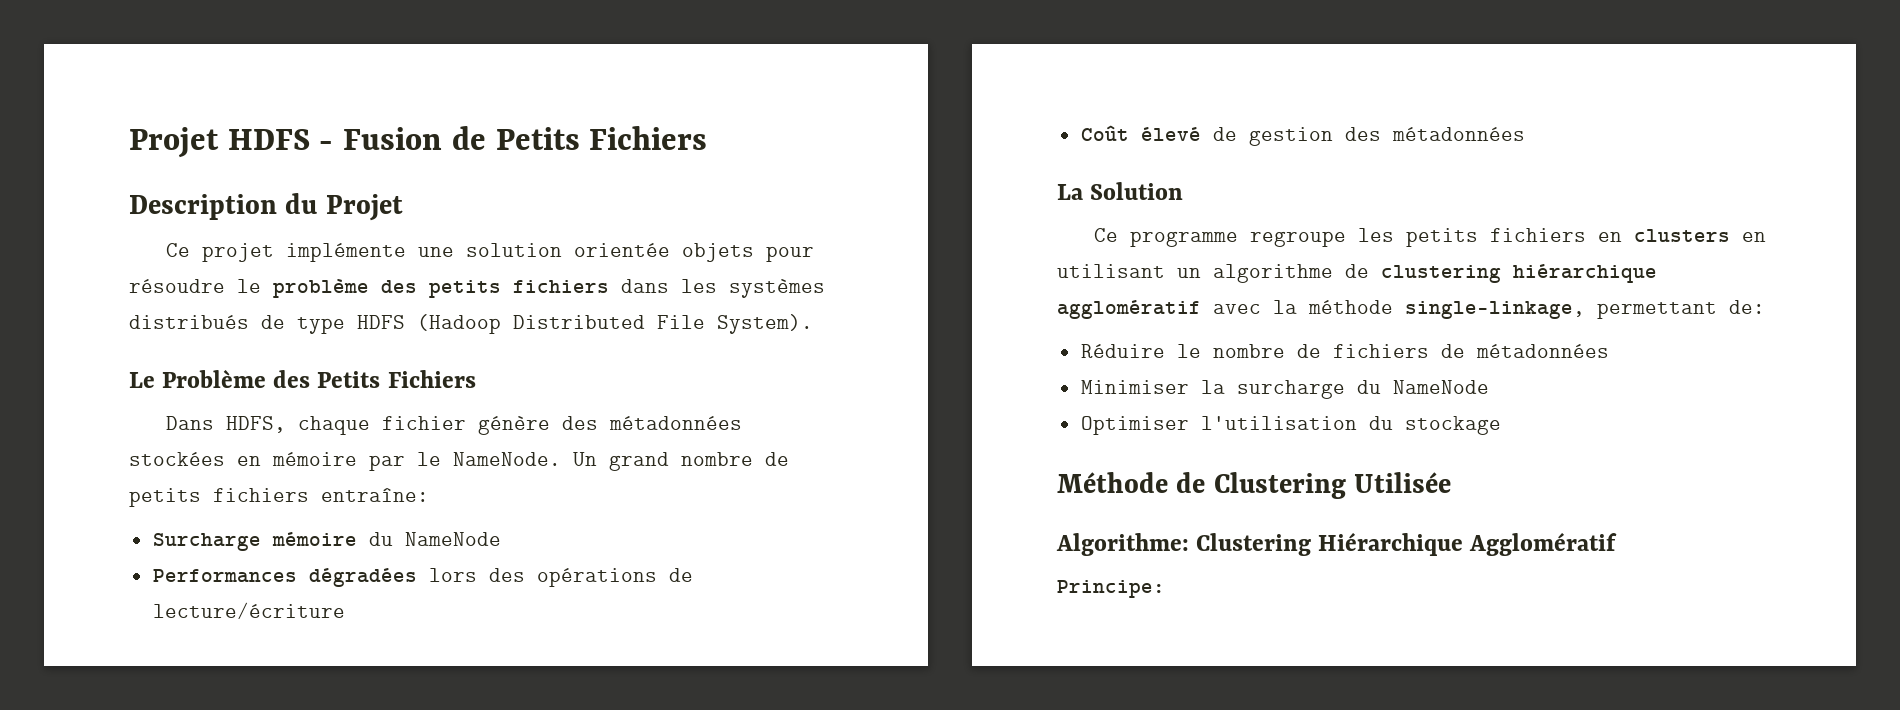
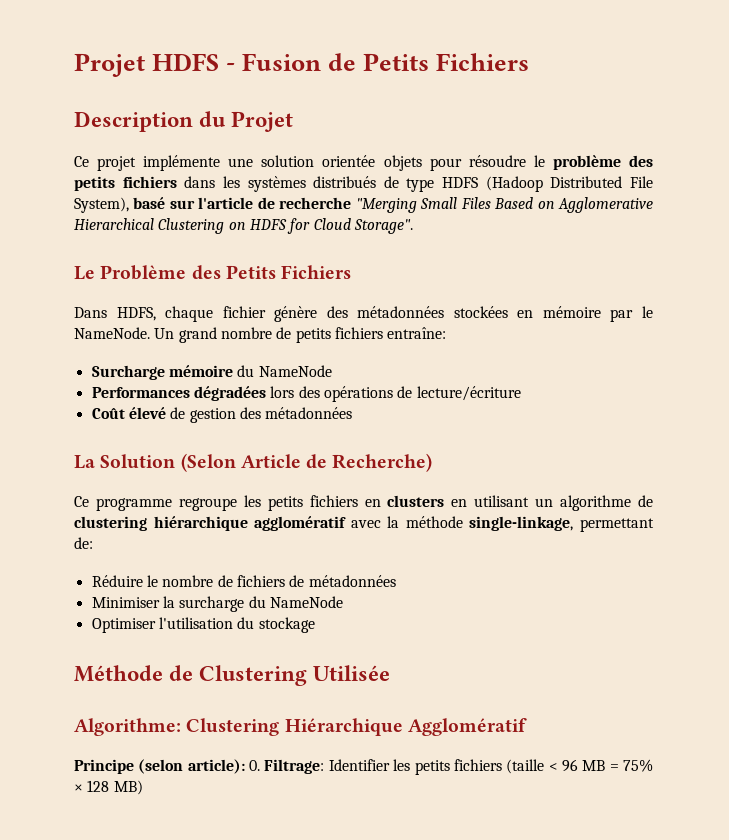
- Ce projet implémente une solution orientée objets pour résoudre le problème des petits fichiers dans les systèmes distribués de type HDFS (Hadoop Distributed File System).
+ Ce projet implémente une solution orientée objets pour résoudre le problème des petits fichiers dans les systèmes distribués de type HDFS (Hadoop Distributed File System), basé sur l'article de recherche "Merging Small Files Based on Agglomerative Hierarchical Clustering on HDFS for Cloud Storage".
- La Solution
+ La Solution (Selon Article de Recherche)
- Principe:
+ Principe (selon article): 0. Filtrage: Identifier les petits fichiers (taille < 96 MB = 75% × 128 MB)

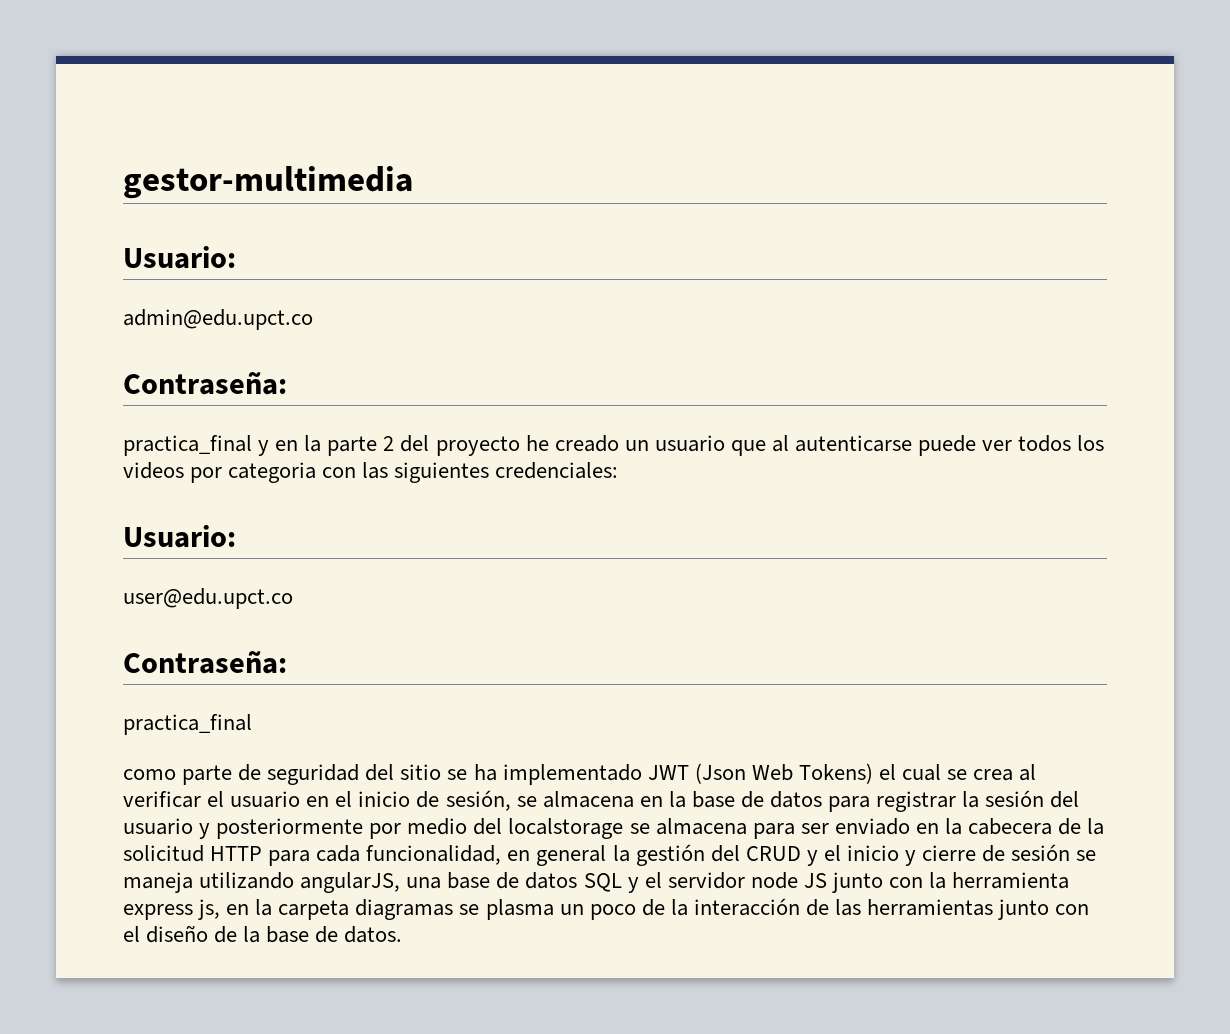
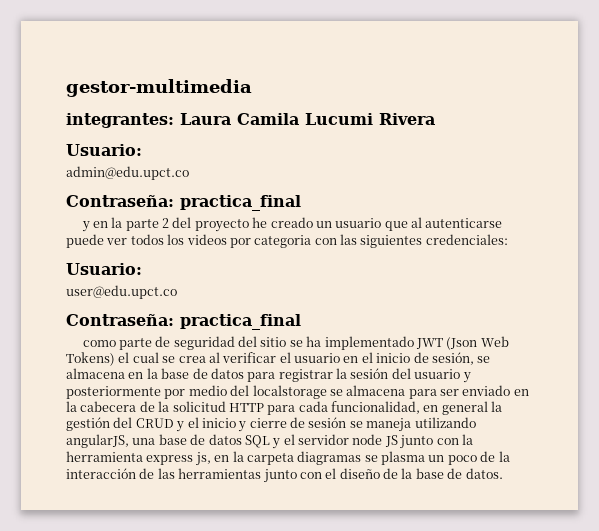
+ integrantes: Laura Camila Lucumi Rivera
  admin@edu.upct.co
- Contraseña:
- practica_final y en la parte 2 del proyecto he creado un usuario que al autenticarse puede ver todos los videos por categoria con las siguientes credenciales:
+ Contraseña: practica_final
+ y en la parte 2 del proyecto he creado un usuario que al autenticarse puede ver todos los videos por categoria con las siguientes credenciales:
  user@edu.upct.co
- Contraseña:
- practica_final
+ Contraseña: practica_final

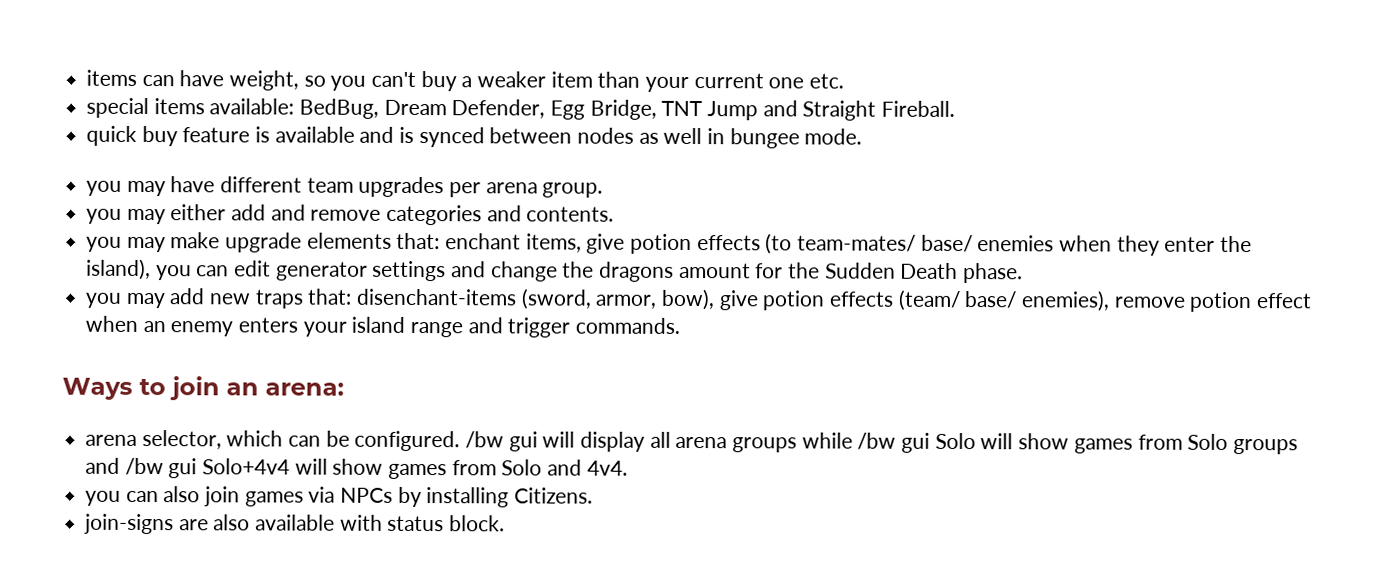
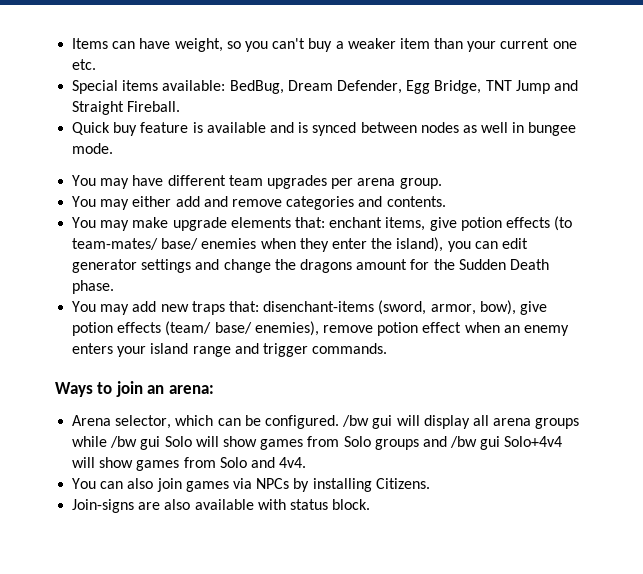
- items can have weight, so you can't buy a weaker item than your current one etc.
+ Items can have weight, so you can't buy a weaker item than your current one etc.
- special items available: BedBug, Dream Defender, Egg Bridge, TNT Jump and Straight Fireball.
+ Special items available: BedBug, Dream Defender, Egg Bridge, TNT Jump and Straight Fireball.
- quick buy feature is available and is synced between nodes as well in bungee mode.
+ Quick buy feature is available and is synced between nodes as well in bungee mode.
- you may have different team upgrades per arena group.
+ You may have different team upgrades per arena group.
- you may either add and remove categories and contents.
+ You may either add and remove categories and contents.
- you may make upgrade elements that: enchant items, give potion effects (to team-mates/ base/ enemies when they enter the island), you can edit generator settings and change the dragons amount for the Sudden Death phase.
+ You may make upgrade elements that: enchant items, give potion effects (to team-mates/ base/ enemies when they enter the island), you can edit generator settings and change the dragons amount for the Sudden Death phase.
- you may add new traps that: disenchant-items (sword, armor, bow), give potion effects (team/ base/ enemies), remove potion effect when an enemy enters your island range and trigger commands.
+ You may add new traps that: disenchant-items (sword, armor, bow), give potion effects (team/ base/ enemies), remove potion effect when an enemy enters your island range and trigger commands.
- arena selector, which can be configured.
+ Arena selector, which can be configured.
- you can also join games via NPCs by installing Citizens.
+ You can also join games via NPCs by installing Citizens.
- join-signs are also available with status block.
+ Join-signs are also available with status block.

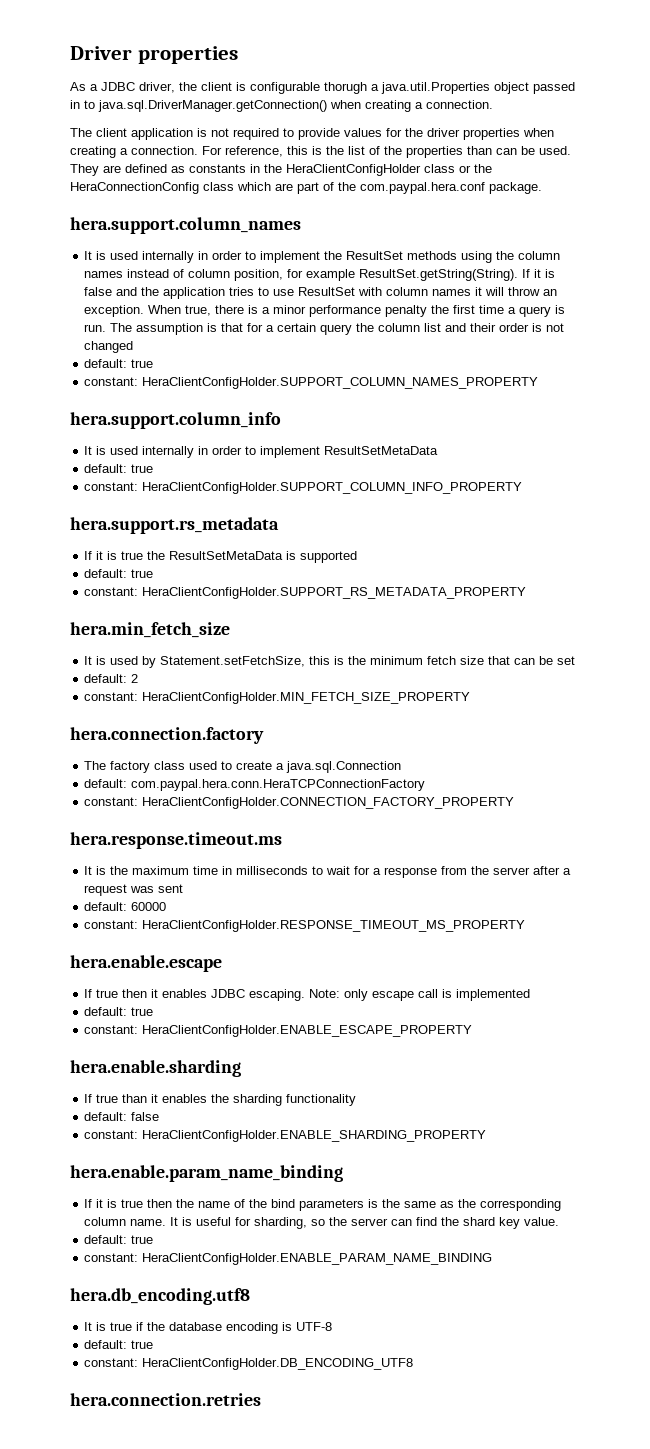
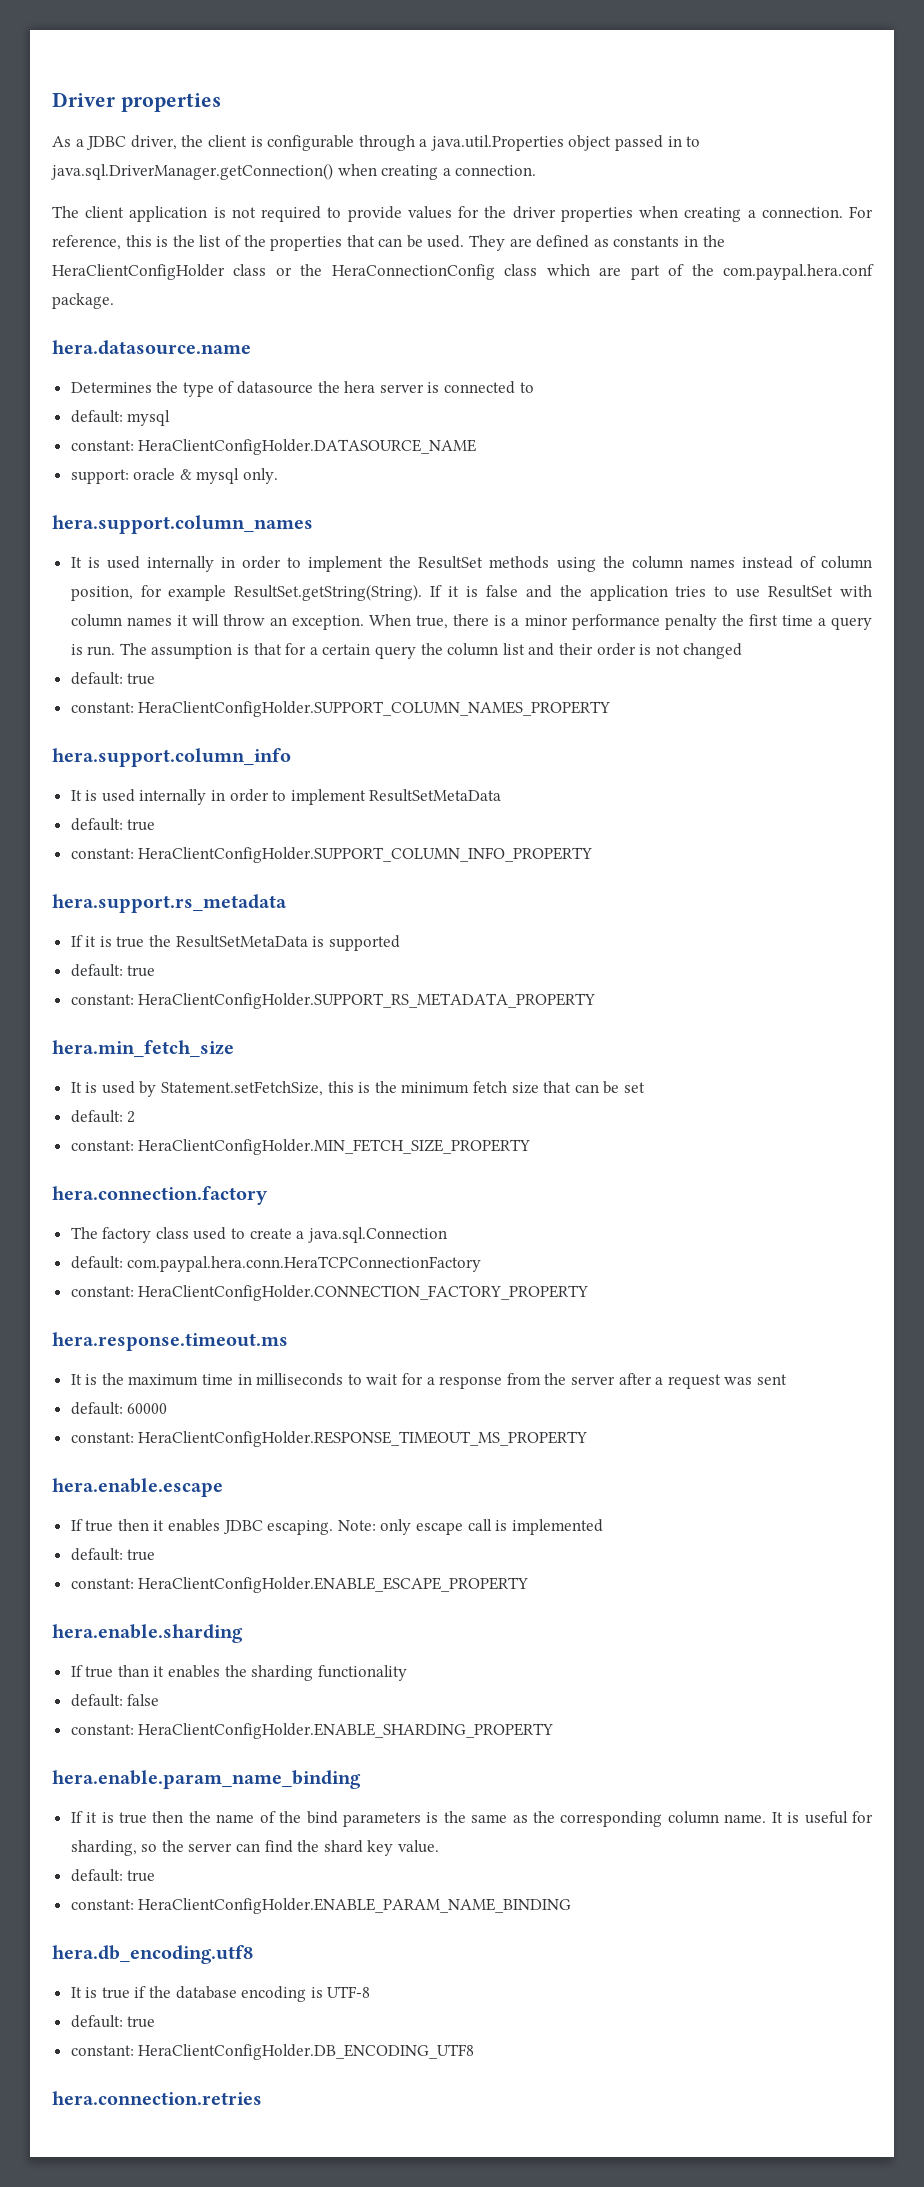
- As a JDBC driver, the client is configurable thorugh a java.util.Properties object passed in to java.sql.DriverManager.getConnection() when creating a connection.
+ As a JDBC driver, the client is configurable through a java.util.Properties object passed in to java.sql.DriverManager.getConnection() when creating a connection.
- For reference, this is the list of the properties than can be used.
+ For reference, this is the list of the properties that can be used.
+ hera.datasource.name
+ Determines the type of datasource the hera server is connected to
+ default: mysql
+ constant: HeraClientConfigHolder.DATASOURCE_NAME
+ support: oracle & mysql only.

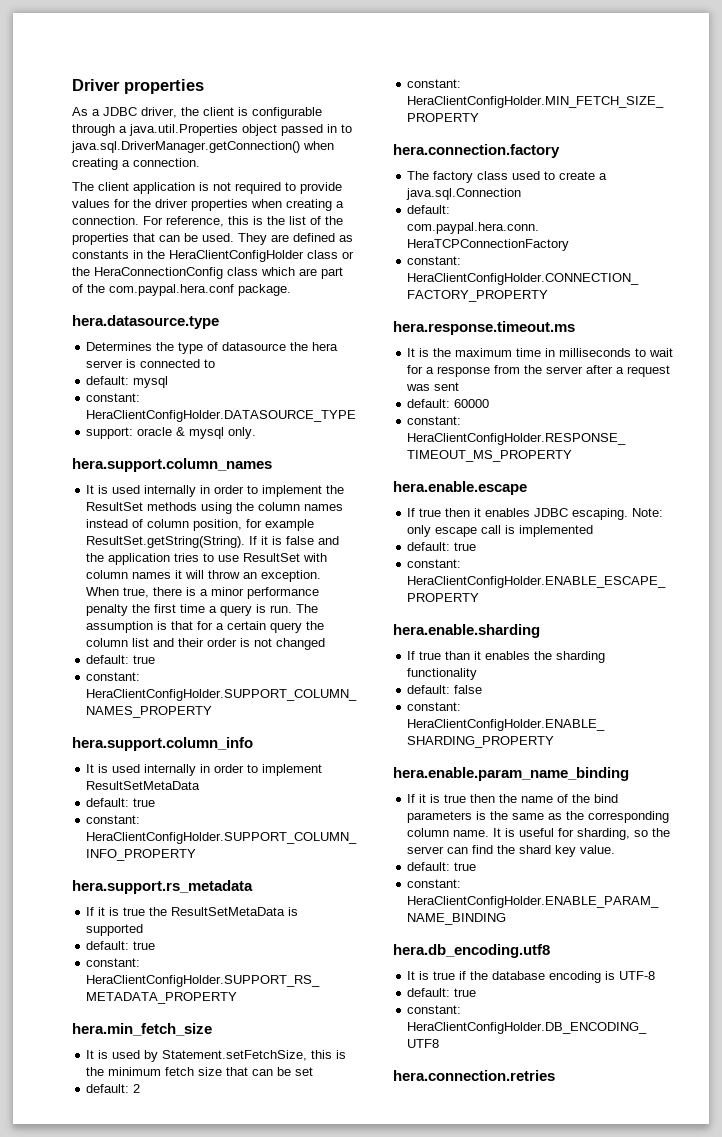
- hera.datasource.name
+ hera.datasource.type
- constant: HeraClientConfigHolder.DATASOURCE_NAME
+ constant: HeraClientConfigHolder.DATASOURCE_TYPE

--

**Work task:** Check each line above for the string "configured" and copy the ones that have it.

**Response to the exercise:**
- arena selector, which can be configured.
+ Arena selector, which can be configured.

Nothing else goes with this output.